Adding to the 4 per 1000, the coming in of such a major organisation as the Commonwealth, the AAA, and considerations for carbon farming by China is transforming perspectives for carbon farming to a planetary scale, giving credibility to an eventual geotherapy strategy. Basically half the world has declared it will put carbon back in soils to enhance food security and to reverse climate change. While those are declarations on a voluntary basis, some countries will include land and soil measures in their Intended Nationally Determined Contributions to respect the Paris Agreement. In less than two years, that is huge progress.

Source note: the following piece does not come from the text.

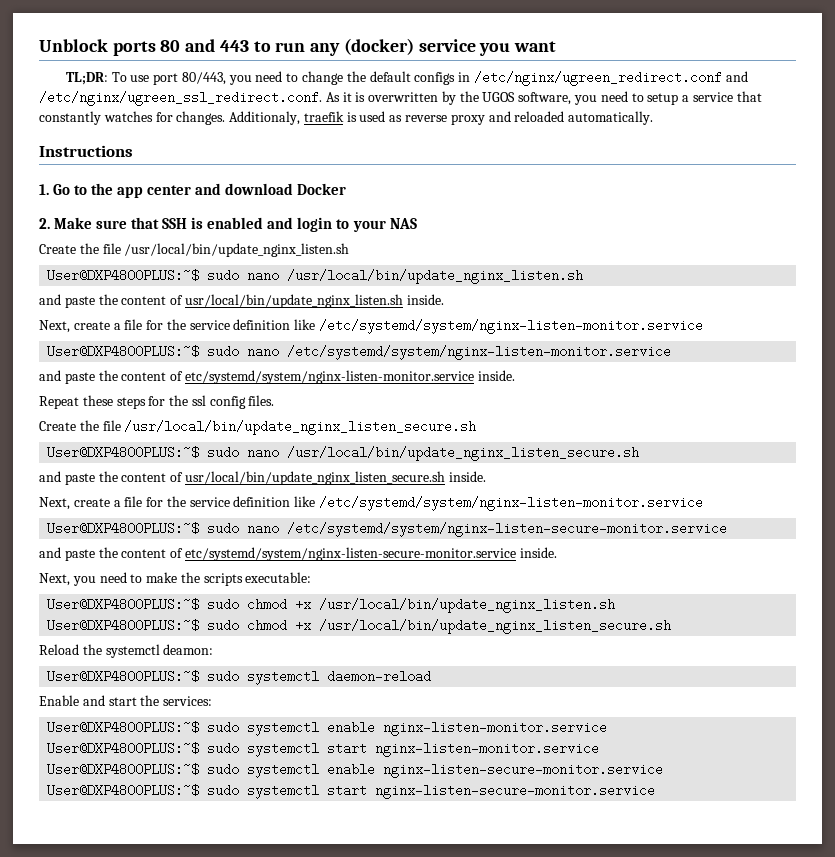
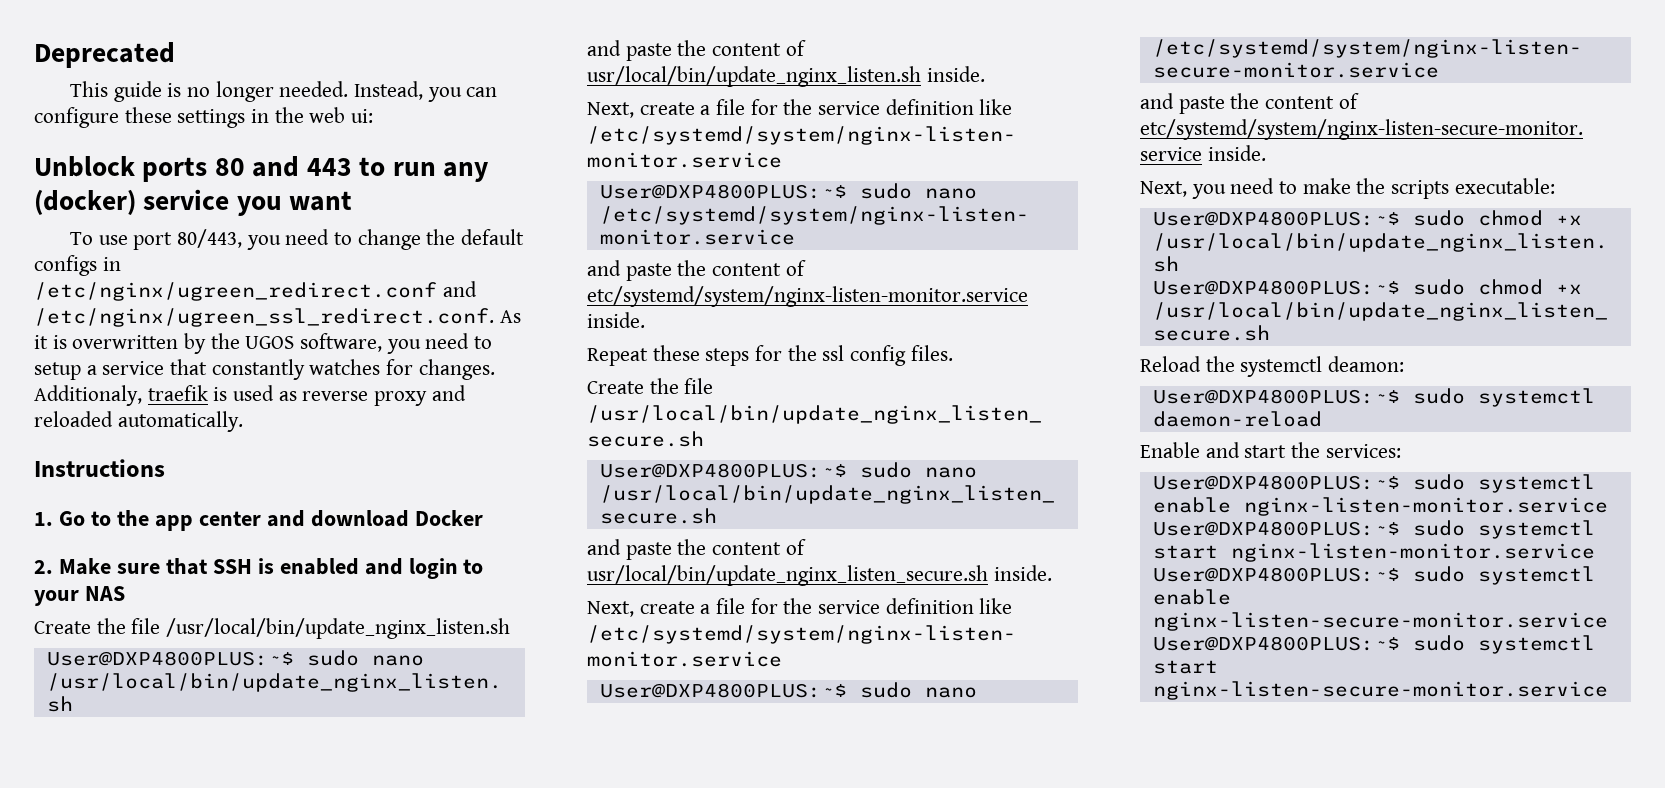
+ Deprecated
+ This guide is no longer needed. Instead, you can configure these settings in the web ui:
- TL;DR: To use port 80/443, you need to change the default configs in /etc/nginx/ugreen_redirect.conf and /etc/nginx/ugreen_ssl_redirect.conf. As it is overwritten by the UGOS software, you need to setup a service that constantly watches for changes.
+ To use port 80/443, you need to change the default configs in /etc/nginx/ugreen_redirect.conf and /etc/nginx/ugreen_ssl_redirect.conf. As it is overwritten by the UGOS software, you need to setup a service that constantly watches for changes.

And now, it seems as if FAO is jumping on the train.
Please see the John Liu documentary Greening China’s Loess Plateau or the use of biochar, go to International Biochar Initiative to see new targets presented in China. (Please also see Lessons of the Loess Plateau and other videos at commonland.org – J.C. editor)
It is an extremely rare event to see a politician being cheered by a scientific organisation. It reinforces the feeling that something major is happening, maybe a fast-track towards geotherapy.
FAO’s Global Symposium on Soil Organic Carbon, March 21-23 2017
According to FAO, the symposium output will be a scientific document highlighting the role of soils and soil organic carbon (SOC) management in meeting the climate change and sustainable development agendas that could be assessed by IPCC, in its regular reports, starting with the Special report on climate change, desertification, land degradation, sustainable land management, food security, and greenhouse gas fluxes in terrestrial ecosystems. The document will present an overview of the state-of-the-art in soil organic carbon (SOC) monitoring, measures to maintain and enhance SOC, and recommended methods for monitoring and reporting SOC.
The overall aim of the symposium is to review the role of soils and SOC in the context of climate change and sustainable development and build scientific evidence that could be assessed in the regular IPCC Assessment Reports. As if FAO, the Commonwealth, and some countries are realizing they cannot offer a credible solution to the rise of GHG in the atmosphere and oceans without considering what has been happening to soils and wetlands. That carbon drawdown using photosynthesis and stabilisation processes of carbon farming, should be half the discussion in parallel to sources of emissions.
Geotherapy might not be going fast enough, but observers two years ago would not have bet on such rapid developments. These are results to work on, to give the movement the dimensions it needs, for a fast-track regenerative geotherapy to save humanity from future disasters.
Benoit Lambert, PhD is a member of the Soil4Climate advisory board; Biochar developer and geotherapist; owner of Biochar Génération; formally, Editor and Director of Publications, Worldwatch Institute, Geneva, Switzerland.